WORK TO COMPLETE
The line containing "Zone > Glacier" marks the end: copy exactly every line from the start of the records below up to and including it, leaving out pictures.
================================
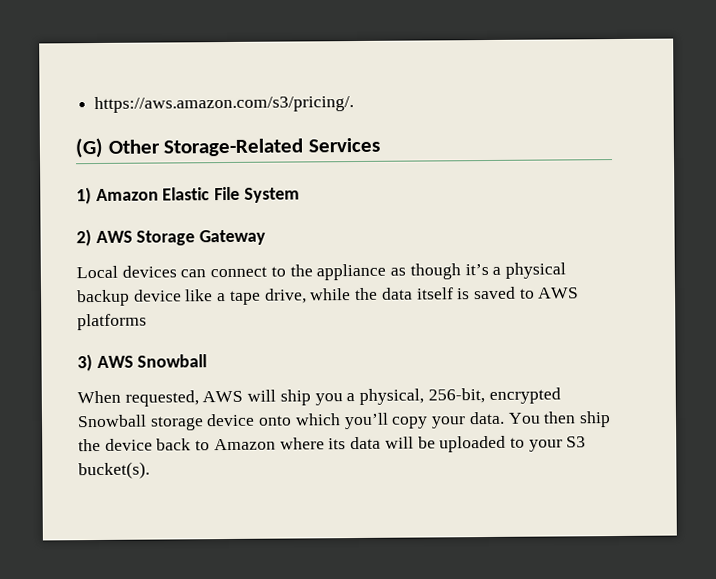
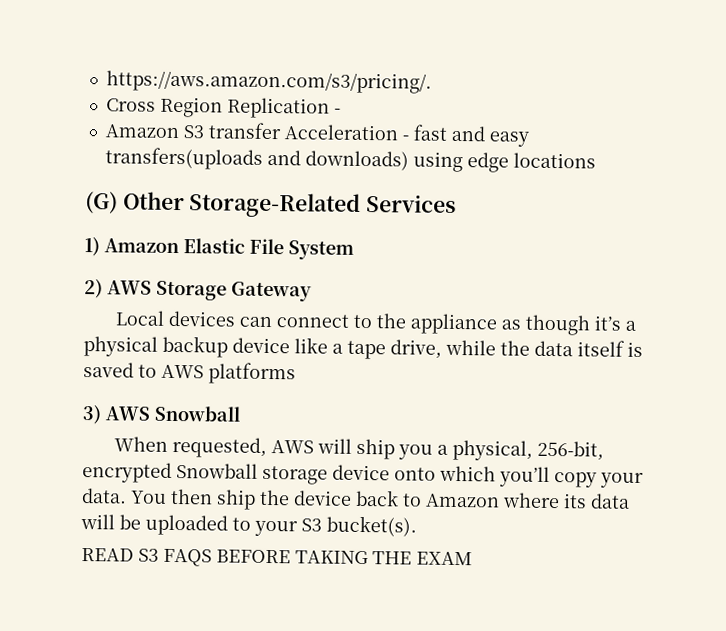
+ Cross Region Replication -
+ Amazon S3 transfer Acceleration - fast and easy transfers(uploads and downloads) using edge locations
+ READ S3 FAQS BEFORE TAKING THE EXAM

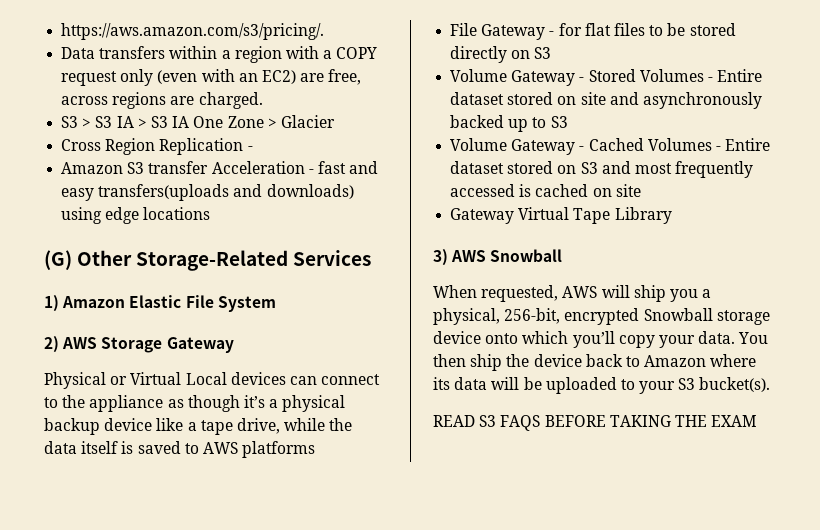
+ Data transfers within a region with a COPY request only (even with an EC2) are free, across regions are charged.
+ S3 > S3 IA > S3 IA One Zone > Glacier
- Local devices can connect to the appliance as though it’s a physical backup device like a tape drive, while the data itself is saved to AWS platforms
+ Physical or Virtual Local devices can connect to the appliance as though it’s a physical backup device like a tape drive, while the data itself is saved to AWS platforms
+ File Gateway - for flat files to be stored directly on S3
+ Volume Gateway - Stored Volumes - Entire dataset stored on site and asynchronously backed up to S3
+ Volume Gateway - Cached Volumes - Entire dataset stored on S3 and most frequently accessed is cached on site
+ Gateway Virtual Tape Library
================================
WRITTEN SOLUTION
+ Cross Region Replication -
+ Amazon S3 transfer Acceleration - fast and easy transfers(uploads and downloads) using edge locations
+ READ S3 FAQS BEFORE TAKING THE EXAM

+ Data transfers within a region with a COPY request only (even with an EC2) are free, across regions are charged.
+ S3 > S3 IA > S3 IA One Zone > Glacier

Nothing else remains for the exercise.